His first book, The Good Fight, was published by HarperCollins in 2006. His second book, The Icarus Syndrome, was published by HarperCollins in 2010. His third, The Crisis of Zionism, was published by Times Books in 2012.
Beinart has written for the New York Times, the Wall Street Journal, the Financial Times, the Boston Globe, the Atlantic, Newsweek, Slate, Reader’s Digest, Die Zeit, Frankfurter Allgemeine Zeitung, and Polity, the journal of the Northeastern Political Science Studies Association. The Week magazine named him columnist of the year for 2004. In 2005, he gave the Theodore H. White lecture at Harvard’s Kennedy School of Government.
He has appeared on This Week with George Stephanopoulos, Charlie Rose, Meet the Press, The Colbert Report and many other television programs.
Beinart graduated from Yale University, winning a Rhodes scholarship for graduate study at Oxford University. After graduating from University College, Oxford, Beinart became The New Republic’s managing editor in 1995. He became senior editor in 1997, and from 1999 to 2006 served as the magazine’s editor.
Samah Sabawi
Dr Samah Sabawi is an award-winning playwright. In 2020 she received a Green Room Award for best writing for her play THEM, also nominated for Best Independent Theatre Ensemble, Best Independent Production and ...
Mark Baker
Mark Baker is director of the Australian Centre for Jewish Civilisation and an associate professor at Monash University.
For more than a decade he has taught at the University of Melbourne and lectures widely in the fields of the Holocaust and genocide, the Arab-Israel Conflict, and terrorism in modern conflict.
He is the author of the prize-winning book, The Fiftieth Gate.
Peter Clarke
Peter Clarke is a Melbourne-based writer, webcaster, educator and moderator.
He teaches undergraduate and post-–graduate communication, media and journalism courses at RMIT and other universities.
His essay, ‘The Contemporary Journalistic Interview: A Hollow Dance Looking for New Moves?’ is included in Australian Journalism Today.

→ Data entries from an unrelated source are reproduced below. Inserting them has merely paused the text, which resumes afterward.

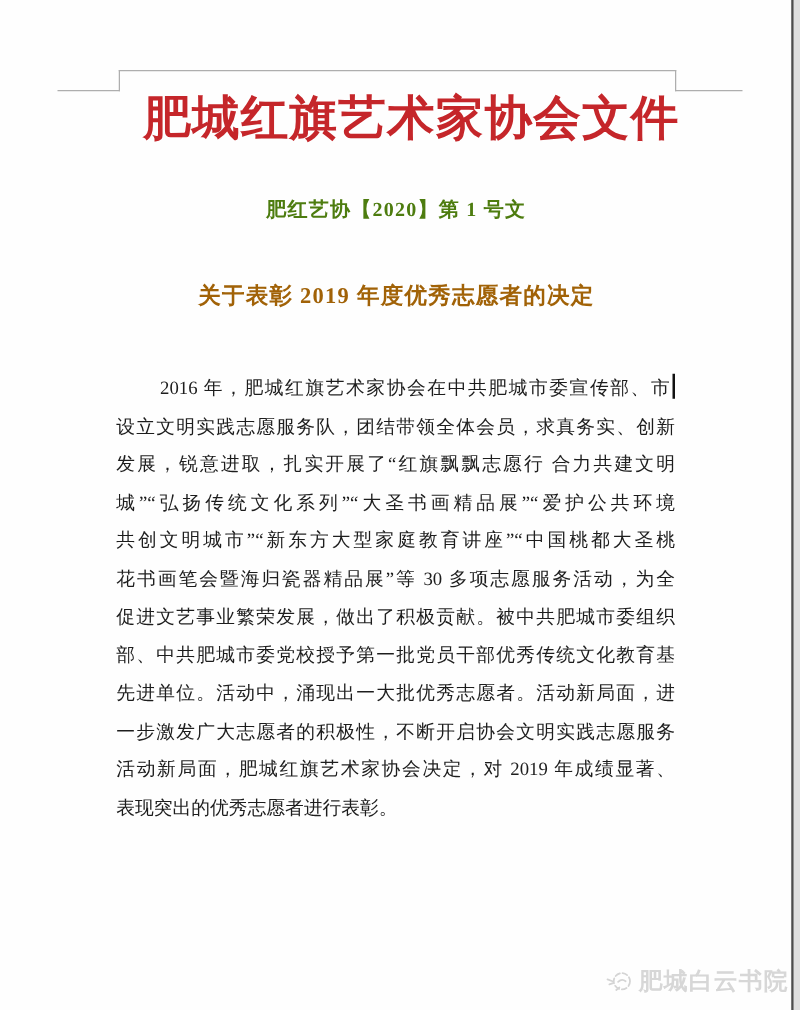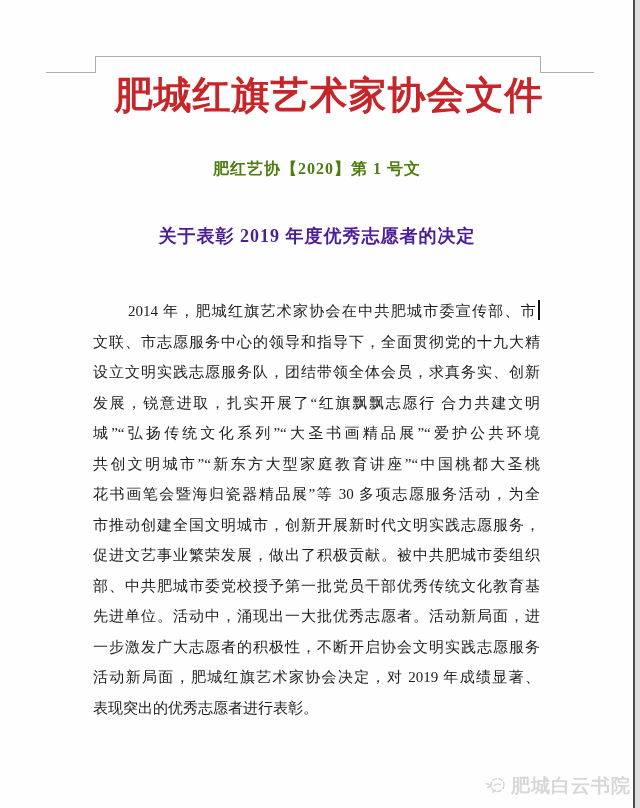"关于表彰 2019 年度优秀志愿者的决定" .doc-heading { color: #4c1d95 -> #a16207 }
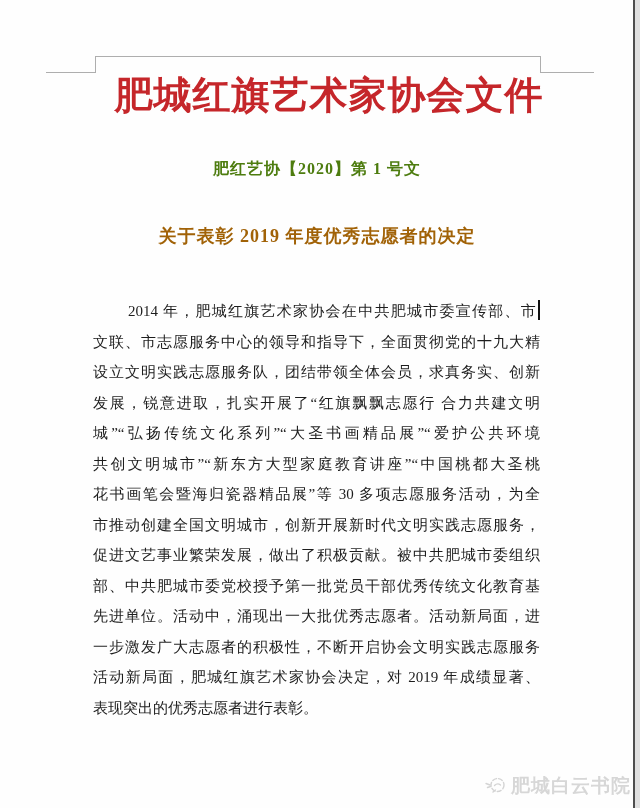"2014 年，肥城红旗艺术家协会在中共肥城市委宣传部、市" span { text: 2014 -> 2016 }
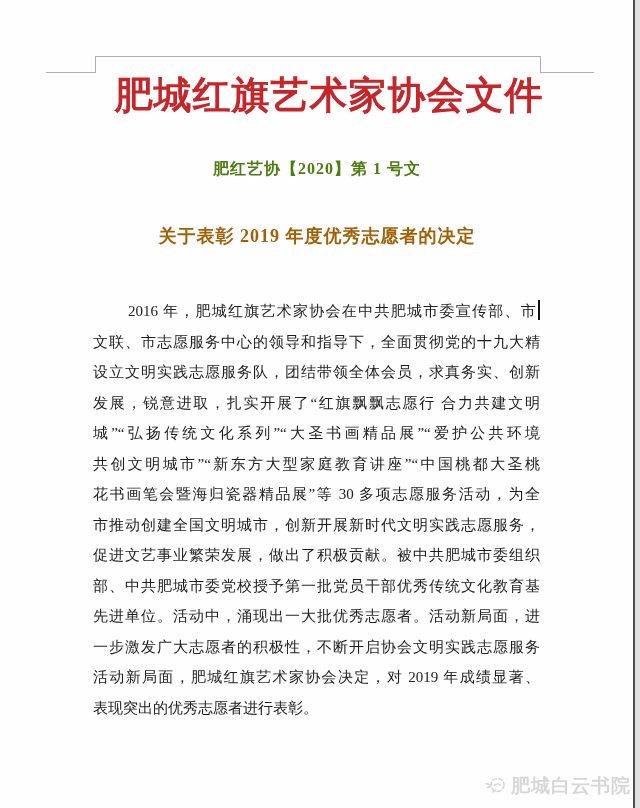"文联、市志愿服务中心的领导和指导下，全面贯彻党的十九大精" div.body-line { html: <div>文联、市志愿服务中心的领导和指导下，全面贯彻党的十九大精</div> -> none }
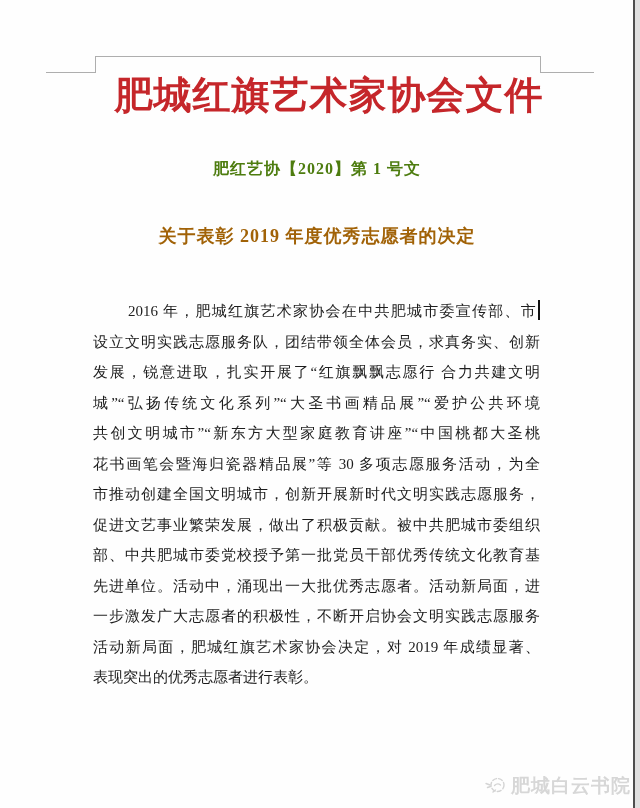"市推动创建全国文明城市，创新开展新时代文明实践志愿服务，" div.body-line { html: <div>市推动创建全国文明城市，创新开展新时代文明实践志愿服务，</div> -> none }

Peter pioneered national talkback on Australian radio as the inaugural presenter of Offspring (now Life Matters) on ABC Radio National and is currently writing a book on the history and future of journalistic interviewing.
Maher Mughrabi
Maher Mughrabi is Foreign Editor of the Age and Sydney Morning Herald. He has previously worked at the Independent, the Scotsman, the Daily Mail and the Khaleej Times. In 2015, Arena Journal published his essay on the 'Arab Spring' and its aftermath, entitled 'Hunting Leviathan in the Middle East'.